Societe Generale Description of the share buyback programme 2020
DESCRIPTION OF THE SHARE BUYBACK PROGRAMME
SUBJECT TO THE AUTORISATION OF THE COMBINED GENERAL MEETING
DATED 19 MAY 2020
13 May 2019
This description is drawn up in accordance with the provisions of Articles 241-1 and 241-2 I of the General Regulation of the French Financial Markets Authority (Autorité des marchés financiers).
1. Date of the General Meeting called to authorise the share buyback programme
The authorisation for the Company to buy its own shares will be proposed to the combined General Meeting dated 19 May 2020.

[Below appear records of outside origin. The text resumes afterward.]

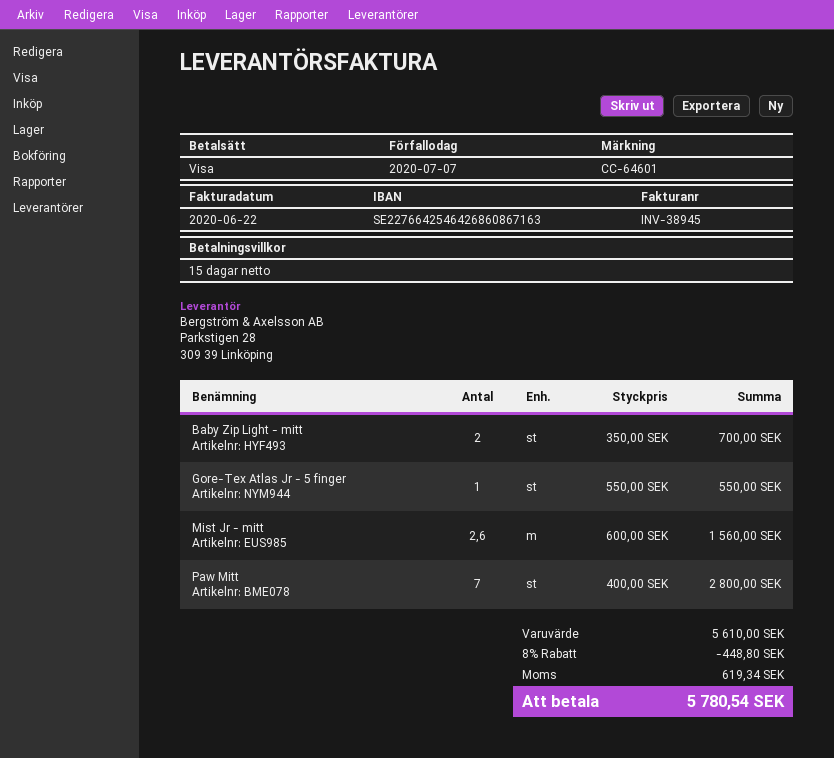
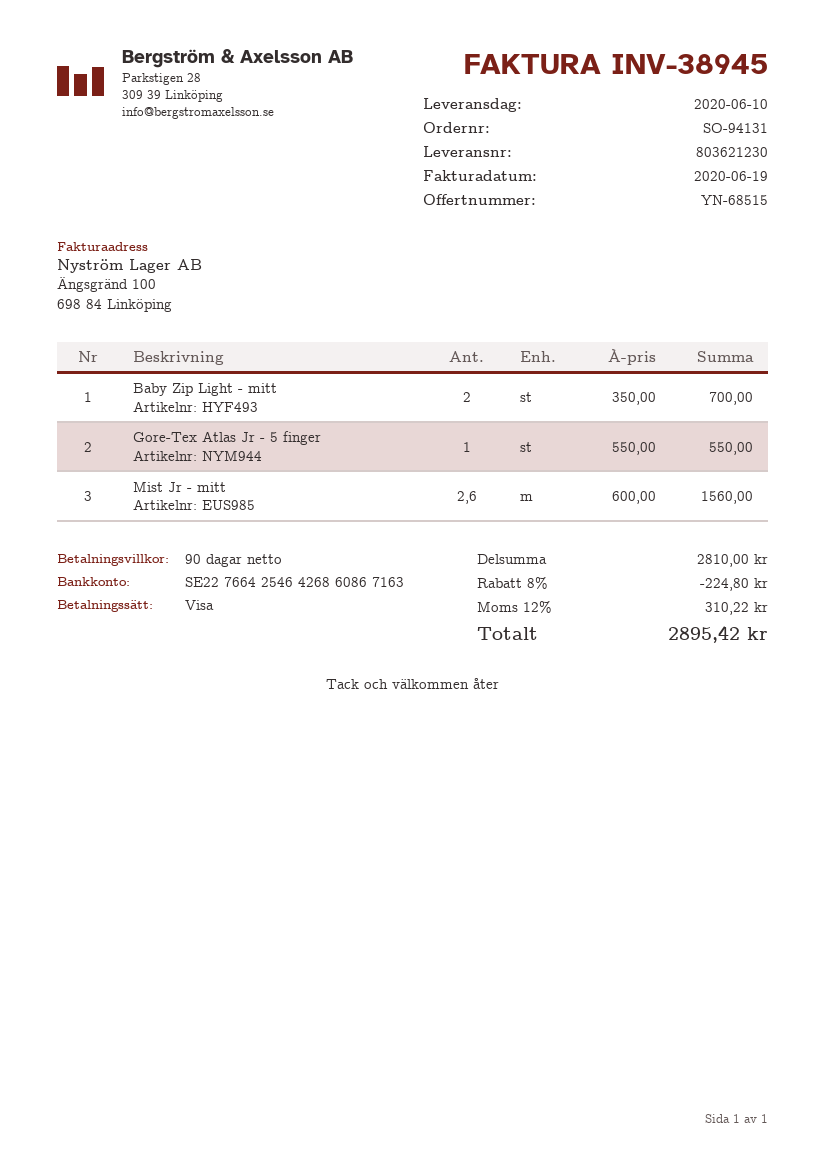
invoice date: 2020-06-22 -> 2020-06-19
payment terms: 15 days -> 90 days
Paw Mitt: 7 x 400.00 = 2800.00 -> none
subtotal: 5610.00 -> 2810.00
discount: 8% = 448.80 -> 8% = 224.80
tax: 619.34 -> 310.22
total: 5780.54 -> 2895.42

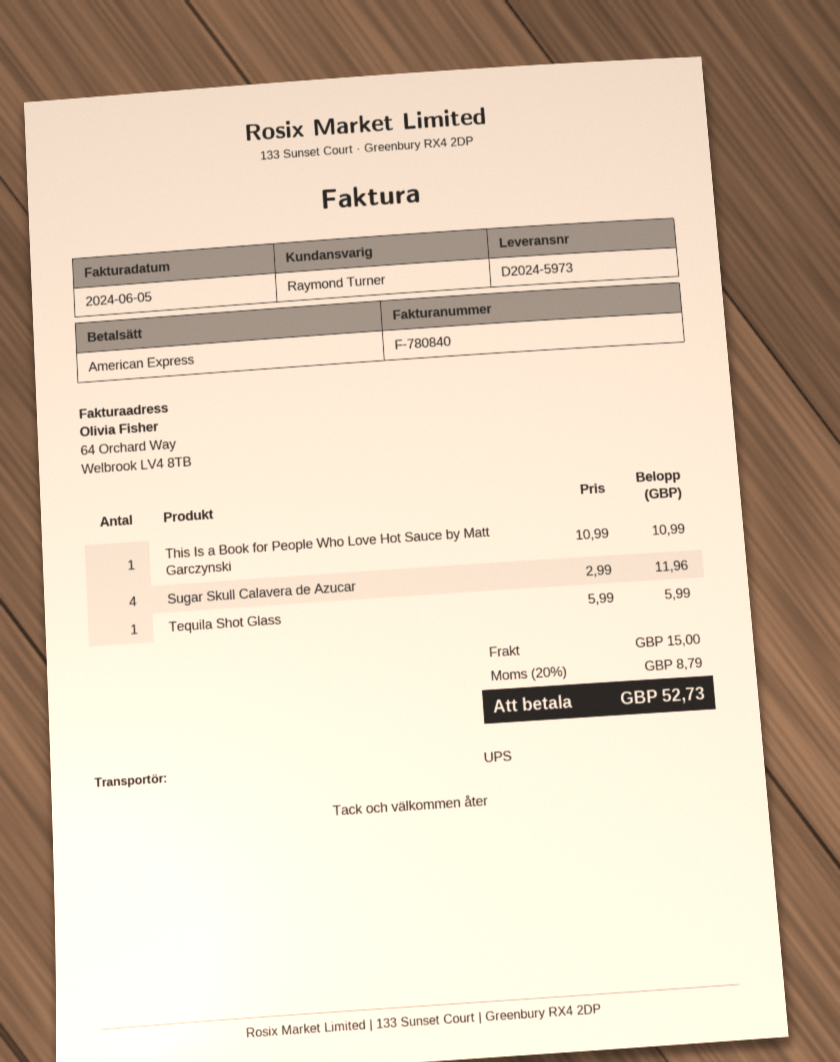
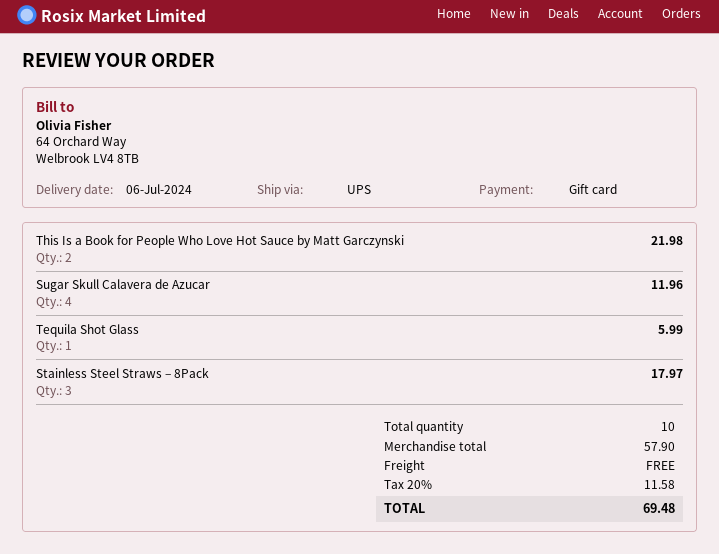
payment method: American Express -> gift card
This Is a Book for People Who Love Hot Sauce by Matt Garczynski: 1 for 10.99 -> 2 for 21.98
Stainless Steel Straws – 8Pack: none -> 3 for 17.97
shipping: 15.00 -> 0.00
tax: 20% = 8.79 -> 20% = 11.58
total: 52.73 -> 69.48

2. Breakdown by objectives of the securities held
As at 11 May 2020, the allocation of the shares held directly is as follows:
|Allocation to employees and company officers||2,238,415|
|Exercise of rights attached to securities||0|
3. Purposes of the share buyback programme
Societe Generale contemplates renewing its authorisation to buy its own shares so it can:
- grant, cover and honour any free shares allocation plan, employee savings plan and any form of allocation for the benefit of employees and executive officers of the Company or affiliated
companies under the conditions defined by the applicable legal and regulatory provisions;
- cancel them, in accordance with the terms of the authorisation of the combined General Meeting in its 26th resolution;
- deliver shares upon the exercise of rights attached to securities giving access to the Company’s share capital;
- hold and subsequently deliver shares as payment or exchange as part of Group’s external growth transactions;
- allow an investment services provider to trade in the Company’s shares as part of a liquidity agreement compliant with the regulations of the French Financial Markets Authority (Autorité des Marchés Financiers).
4. Maximum amount allocated to the share buyback programme, maximum number and characteristics of the securities, maximum purchase price
The resolution proposed to the General Meeting provides that Societe Generale could purchase its ordinary shares for an amount of up to 5% of the share capital at the completion date of these purchases, within the legal limit of an amount of shares held representing 10% of the share capital after these buybacks.